The Bushehr Nuclear Power Plant (Persian: نیروگاه اتمی بوشهر) is a nuclear power plant in Iran 1,200 kilometres (750 mi) south of Tehran (17 kilometres (11 mi) southeast of the city of Bushehr), between the fishing villages of Halileh and Bandargeh along the Persian Gulf.

Construction of the plant was started in 1975 by German companies, but the work was stopped in 1979 after the Islamic revolution of Iran. The site was repeatedly bombed during the Iran–Iraq war. Later, a contract for finishing the plant was signed between Iran and the Russian Ministry for Atomic Energy in 1995, with Russia's Atomstroyexport named as the main contractor. The work was delayed several years by technical and financial challenges as well as by political pressure from the West. After construction was again in danger of being stopped in 2007, a renewed agreement was reached in which the Iranians promised to compensate for rising costs and inflation after completion of the plant.[1] Delivery of nuclear fuel started the same year. The plant started adding electricity to the national grid on 3 September 2011,[2] and was officially opened in a ceremony on 12 September 2011, attended by Russian Energy Minister Sergei Shmatko and head of the Rosatom Sergey Kiriyenko.[citation needed]

The project is considered unique in terms of its technology, the political environment and the challenging physical climate.[1][3] It is the first civilian nuclear power plant built in the Middle East.[4] Several research reactors had been built earlier in the Middle East: two in Iraq, two in Israel, one in Syria and three in Iran.[5]

In August 2013, the head of Russian nuclear regulator Rosatom said that the state company would soon sign documents transferring operational control of the Bushehr nuclear power plant to Iran, and on 23 September 2013, operational control was transferred.[6][7][8]

In November 2014 Iran and Russia signed an agreement to build two new nuclear reactors at the Bushehr site, with an option of six more at other sites later.[9] Construction formally started on 14 March 2017.[10]



The facility was the idea of the Shah Mohammad Reza Pahlavi.[11] He wanted a national electrical grid powered by nuclear power plants. Bushehr would be the first plant, and would supply energy to the inland city of Shiraz. In August 1974, the Shah said, "Petroleum is a noble material, much too valuable to burn... We envision producing, as soon as possible, 23,000 megawatts (MW) of electricity using nuclear plants".

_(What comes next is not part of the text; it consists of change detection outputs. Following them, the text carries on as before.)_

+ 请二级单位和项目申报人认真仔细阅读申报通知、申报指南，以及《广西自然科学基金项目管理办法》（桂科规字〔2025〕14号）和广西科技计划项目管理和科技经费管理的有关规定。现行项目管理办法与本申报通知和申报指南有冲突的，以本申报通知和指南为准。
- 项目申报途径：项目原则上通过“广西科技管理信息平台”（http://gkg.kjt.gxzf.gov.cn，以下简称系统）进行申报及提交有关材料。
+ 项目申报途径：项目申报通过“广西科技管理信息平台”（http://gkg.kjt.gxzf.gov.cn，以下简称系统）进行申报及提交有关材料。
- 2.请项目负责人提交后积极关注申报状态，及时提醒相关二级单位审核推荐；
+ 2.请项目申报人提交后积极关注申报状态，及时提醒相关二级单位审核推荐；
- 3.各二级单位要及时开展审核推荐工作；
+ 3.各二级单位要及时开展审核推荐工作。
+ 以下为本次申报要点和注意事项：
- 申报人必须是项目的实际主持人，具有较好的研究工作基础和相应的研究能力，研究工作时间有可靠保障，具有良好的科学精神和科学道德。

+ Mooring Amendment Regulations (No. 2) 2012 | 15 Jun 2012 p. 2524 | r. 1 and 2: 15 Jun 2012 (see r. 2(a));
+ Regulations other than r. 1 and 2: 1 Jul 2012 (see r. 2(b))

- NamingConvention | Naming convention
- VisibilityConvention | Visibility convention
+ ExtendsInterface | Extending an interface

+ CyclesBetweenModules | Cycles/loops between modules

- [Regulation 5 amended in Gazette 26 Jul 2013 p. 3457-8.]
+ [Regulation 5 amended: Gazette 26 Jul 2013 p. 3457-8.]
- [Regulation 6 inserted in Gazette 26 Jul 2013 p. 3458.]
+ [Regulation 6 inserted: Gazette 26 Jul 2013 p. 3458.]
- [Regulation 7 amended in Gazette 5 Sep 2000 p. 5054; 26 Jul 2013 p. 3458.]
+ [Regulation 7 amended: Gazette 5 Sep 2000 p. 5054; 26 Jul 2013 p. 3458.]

Construction by German companies[edit]

Construction of the Bushehr Nuclear Power Plant in the 1970s

In 1975, German Kraftwerk Union AG, a joint venture of Siemens AG and AEG-Telefunken, signed a contract worth US$4–6 billion to build the pressurized water reactor nuclear power plant. The work was begun in the same year. The two 1,196 MWe reactors, subcontracted to ThyssenKrupp AG for building the containment, was identical with the second reactor unit B of the German Biblis Nuclear Power Plant.[3][12] The first reactor was to be finished by 1980 and the second one by 1981.[1] Around 5500 Germans lived in the camp belonging to the construction site, including around 2800 family members. The infrastructure included the German school abroad in Bushehr, the hospital and a own television studio. There has never been another German construction site abroad on this scale.

Kraftwerk Union was eager to work with the Iranian government because, as its spokesman said in 1976, "To fully exploit our nuclear power plant capacity, we have to land at least three contracts a year for delivery abroad. The market here is about saturated, and the United States has cornered most of the rest of Europe, so we have to concentrate on the third world."[13]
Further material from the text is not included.